Your task
What lines in the records below include the word "outline"? Return each one.

Information shown

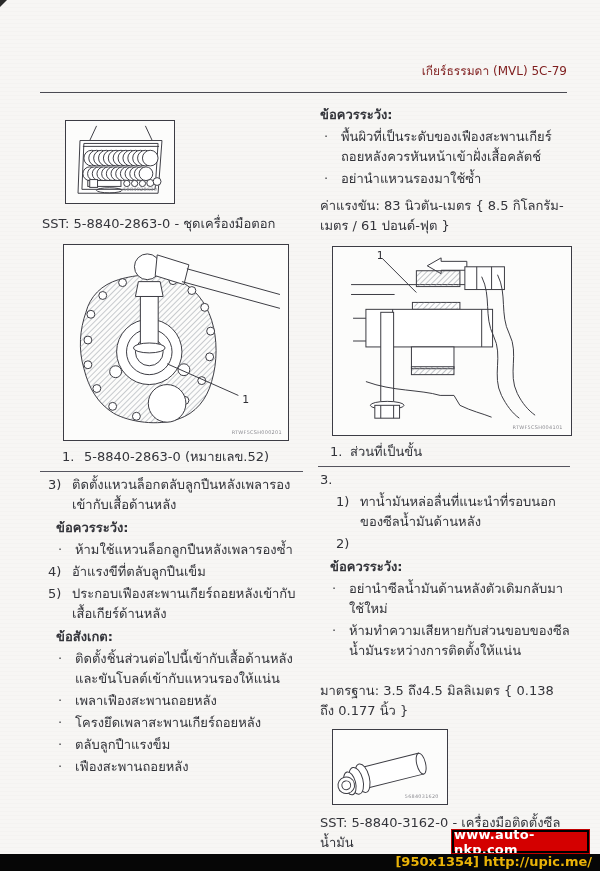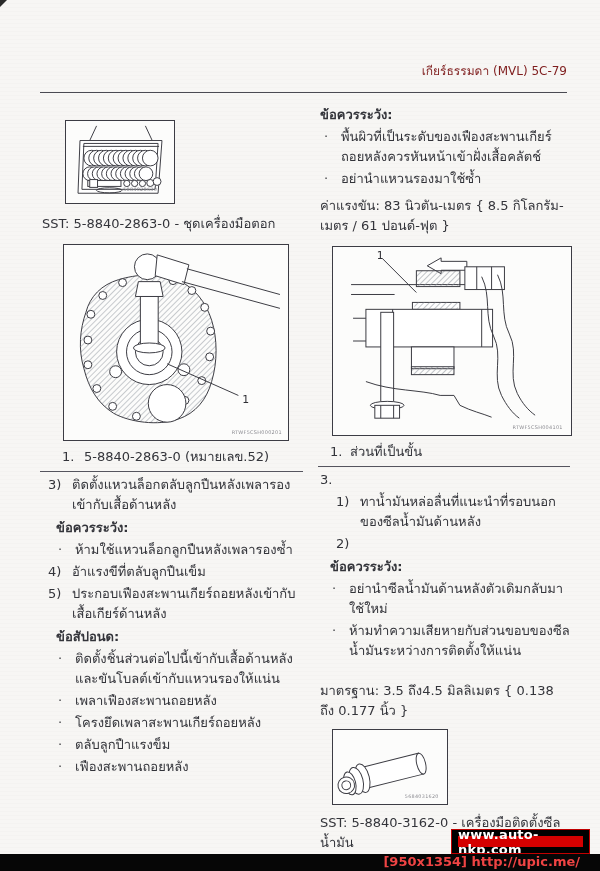--- a/index.html
+++ b/index.html
@@ -176,7 +176,7 @@
       <span class="n">5)</span>
       <span class="t">ประกอบเฟืองสะพานเกียร์ถอยหลังเข้ากับ​เสื้อเกียร์ด้านหลัง</span>
     </div>
-    <div class="h-caution">ข้อสัปอนด:</div>
+    <div class="h-caution">ข้อสังเกต:</div>
     <div class="bullet-row">
       <span class="b">·</span>
       <span class="t">ติดตั้งชิ้นส่วนต่อไปนี้เข้ากับเสื้อด้านหลัง​และขันโบลต์เข้ากับแหวนรองให้แน่น</span>

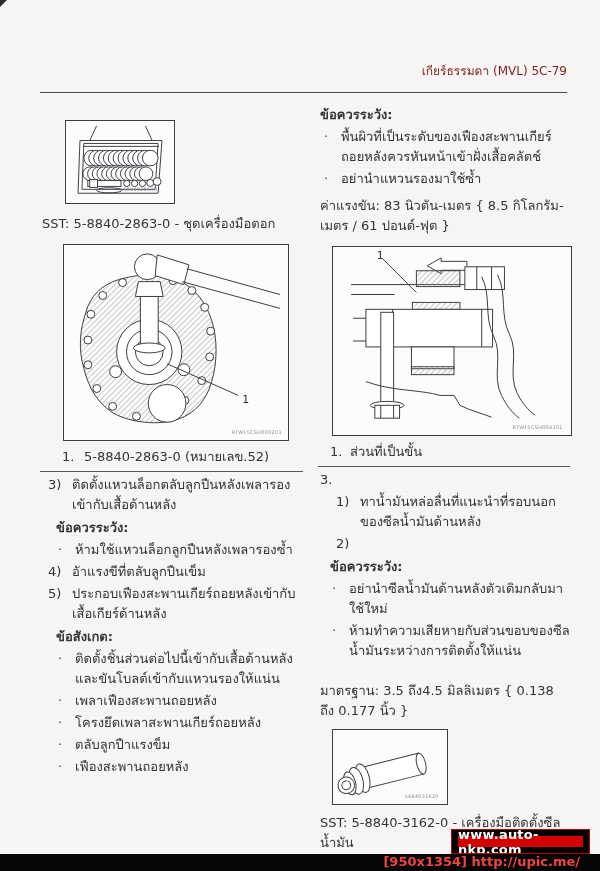--- a/index.html
+++ b/index.html
@@ -37,7 +37,7 @@
   .bullet-row .t{overflow-wrap:anywhere;}
   .para{margin:7px 0 0 2px;overflow-wrap:anywhere;}
   .banner{position:absolute;left:452px;top:830px;width:137px;height:23px;background:#d40000;
-    border:6px solid #000000;outline:1.5px solid #c00000;box-sizing:border-box;
+    border:2px solid #000000;outline:1.5px solid #c00000;box-sizing:border-box;
     display:flex;align-items:center;justify-content:center;}
   .banner span{color:#fff;font-weight:bold;font-size:13px;letter-spacing:.2px;}
   .bottombar{position:absolute;left:0;top:854px;width:600px;height:17px;background:#060606;

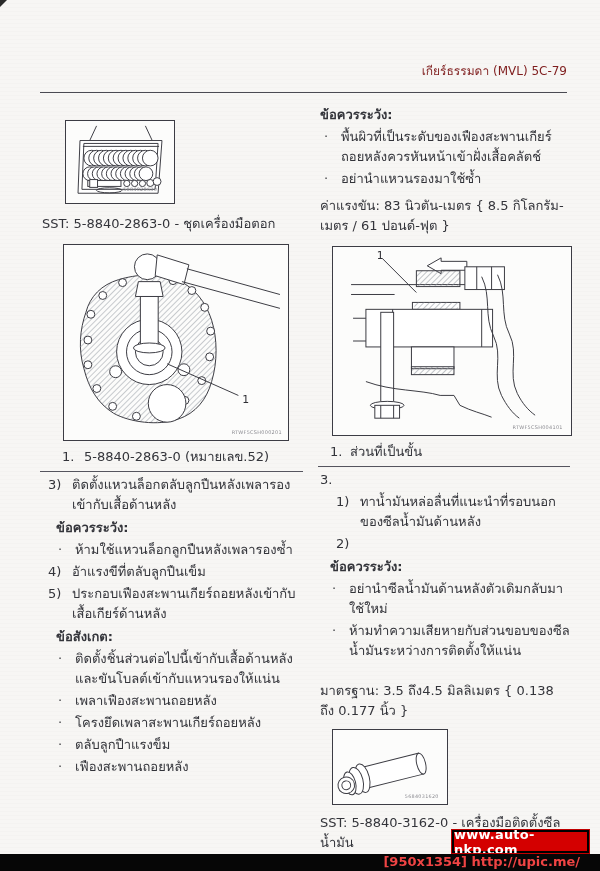--- a/index.html
+++ b/index.html
@@ -41,8 +41,8 @@
     display:flex;align-items:center;justify-content:center;}
   .banner span{color:#fff;font-weight:bold;font-size:13px;letter-spacing:.2px;}
   .bottombar{position:absolute;left:0;top:854px;width:600px;height:17px;background:#060606;
-    color:#ef4444;font-size:13px;font-weight:bold;text-align:right;box-sizing:border-box;
-    padding-right:20px;line-height:16px;}
+    color:#eab308;font-size:13px;font-weight:bold;text-align:right;box-sizing:border-box;
+    padding-right:8px;line-height:16px;}
   .svgline{stroke:#3b3b42;fill:none;stroke-width:1;}
   .svgfill{stroke:#3b3b42;fill:#ffffff;stroke-width:1;}
   .svgcode{font-size:5px;fill:#8a8a90;letter-spacing:.3px;}

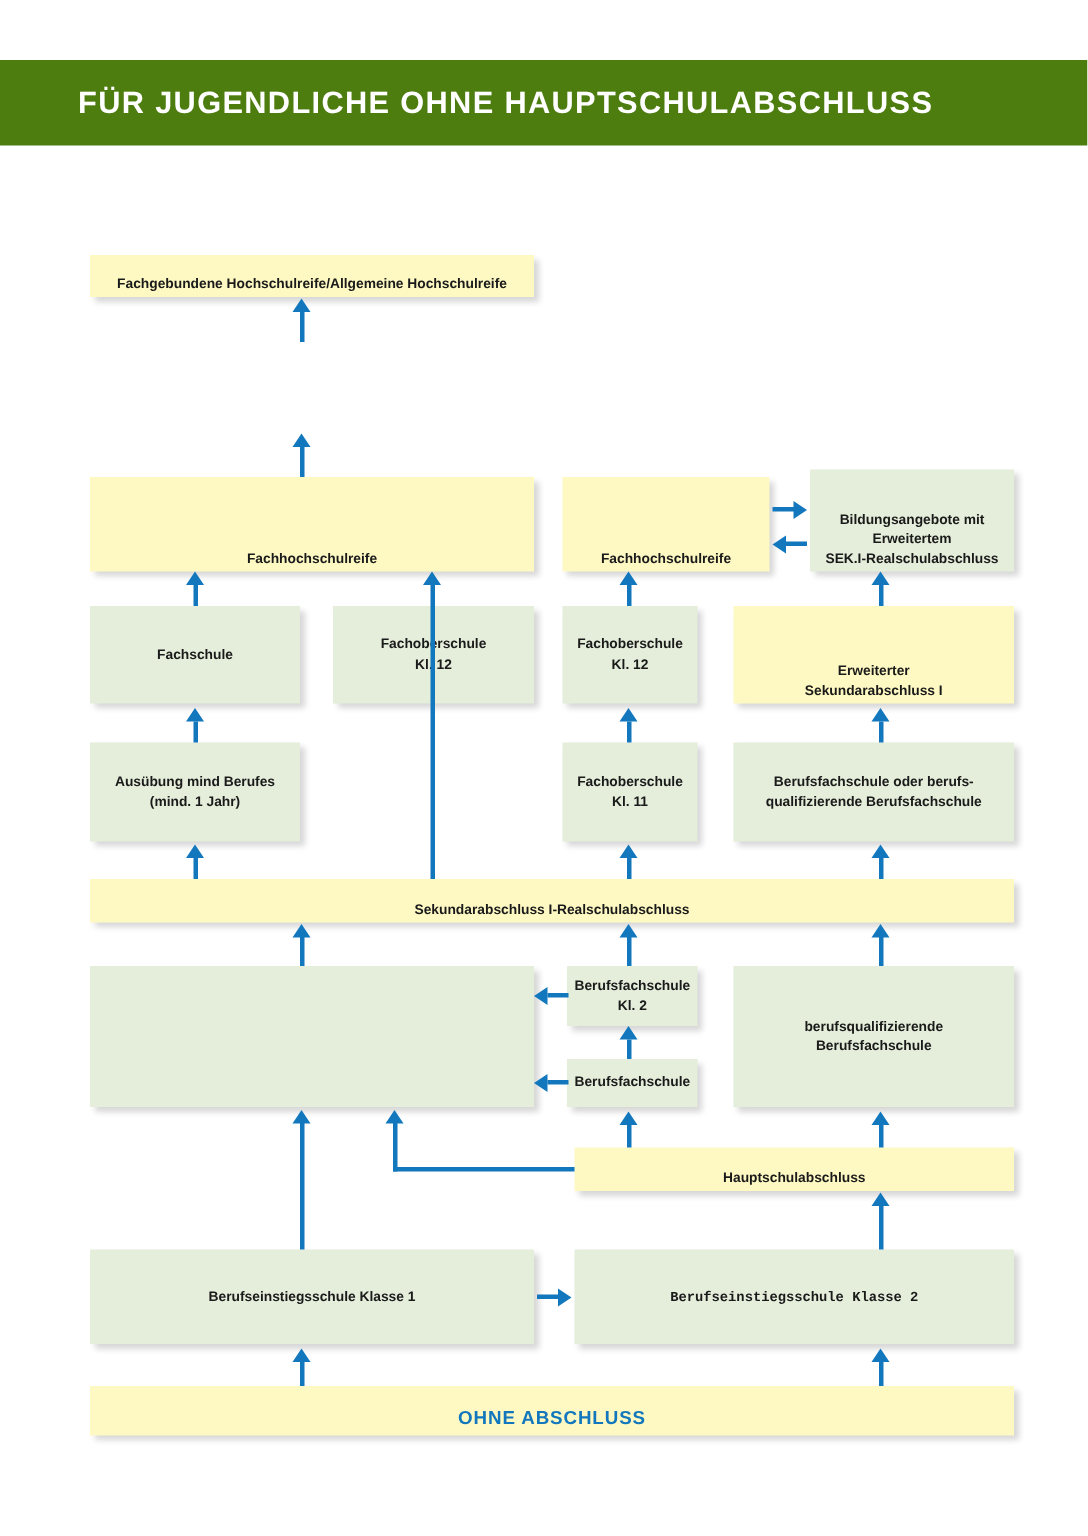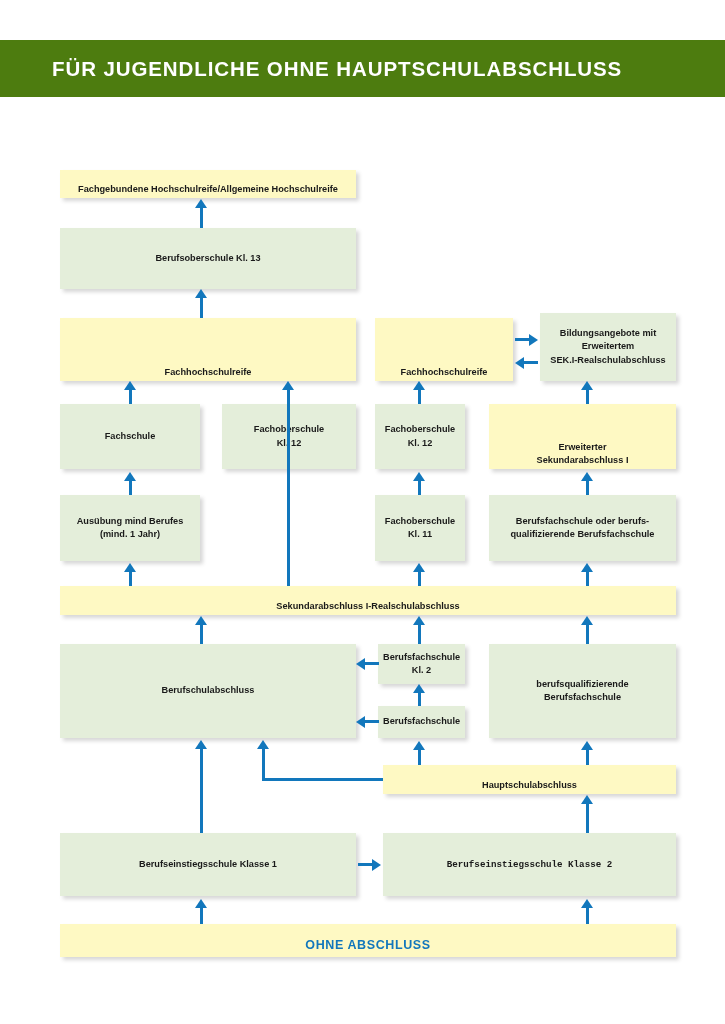--- a/index.html
+++ b/index.html
@@ -101,11 +101,6 @@
       </div>
   </div>
 
-  <div class="node light" style="left:60px; top:228px; width:296px; height:61px;">
-    <div class="lines">
-        <span>Berufsoberschule Kl. 13</span>
-      </div>
-  </div>
 
   <div class="node green" style="left:60px; top:318px; width:296px; height:63px;">
     <div class="lines">

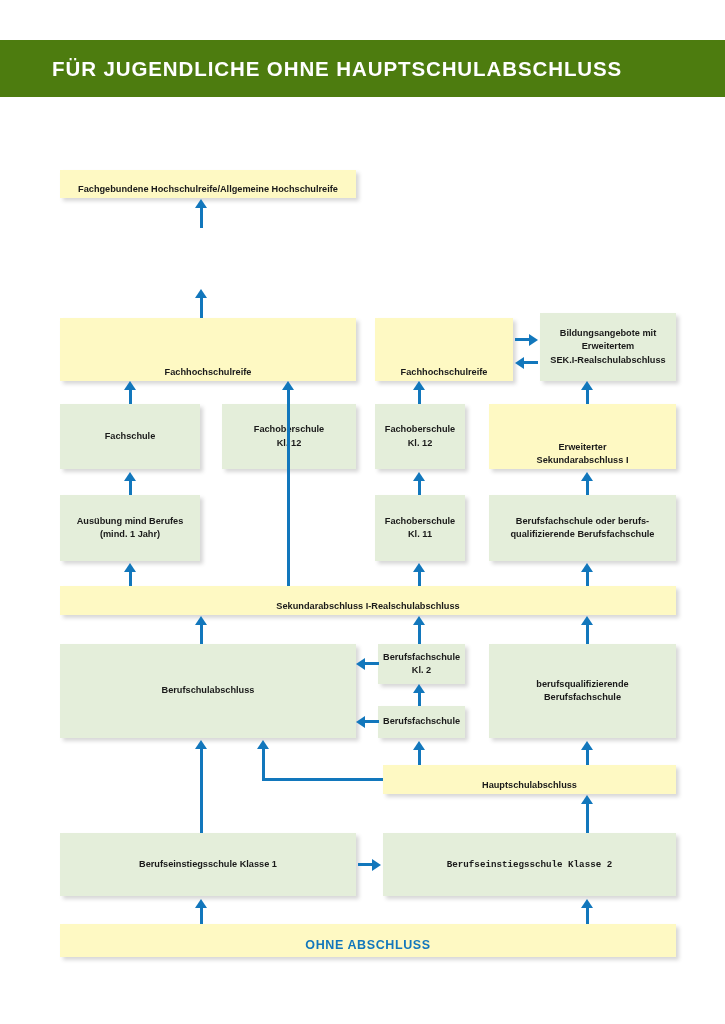--- a/index.html
+++ b/index.html
@@ -114,7 +114,7 @@
       </div>
   </div>
 
-  <div class="node light" style="left:540px; top:313px; width:136px; height:68px;">
+  <div class="node light" style="left:540px; top:313px; width:136px; height:68px;align-items:flex-end;">
     <div class="lines">
       <span>Bildungsangebote mit</span>
       <span>Erweitertem</span>

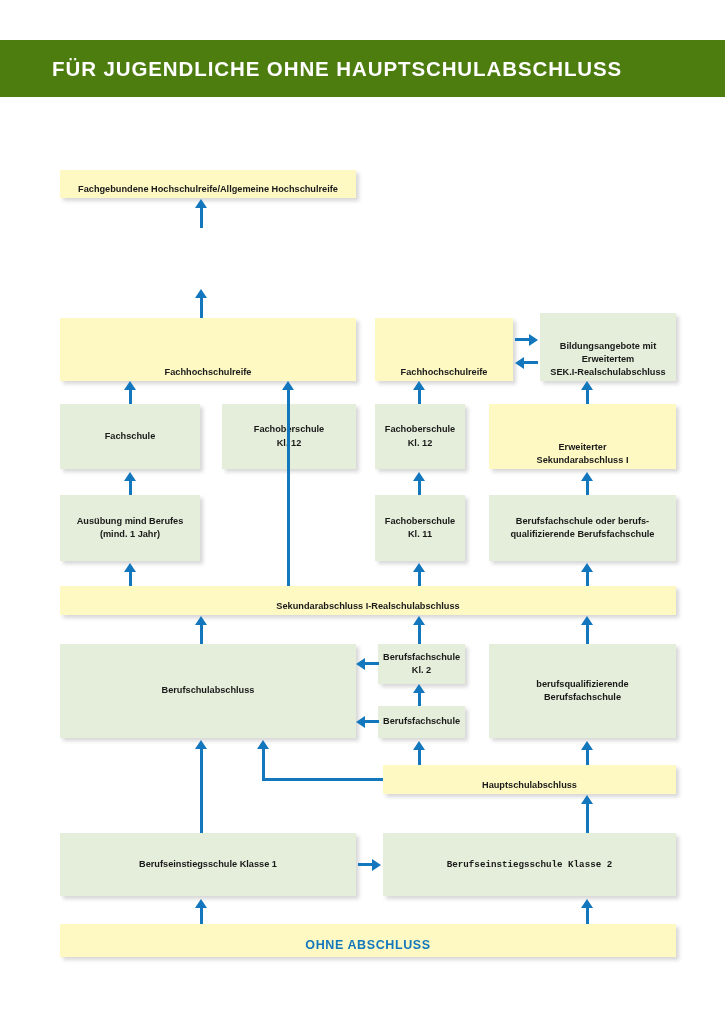--- a/index.html
+++ b/index.html
@@ -178,7 +178,6 @@
 
   <div class="node light" style="left:60px; top:644px; width:296px; height:94px;">
     <div class="lines">
-      <span>Berufschulabschluss</span>
     </div>
   </div>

Completed task
-    border:6px solid #000000;outline:1.5px solid #c00000;box-sizing:border-box;
+    border:2px solid #000000;outline:1.5px solid #c00000;box-sizing:border-box;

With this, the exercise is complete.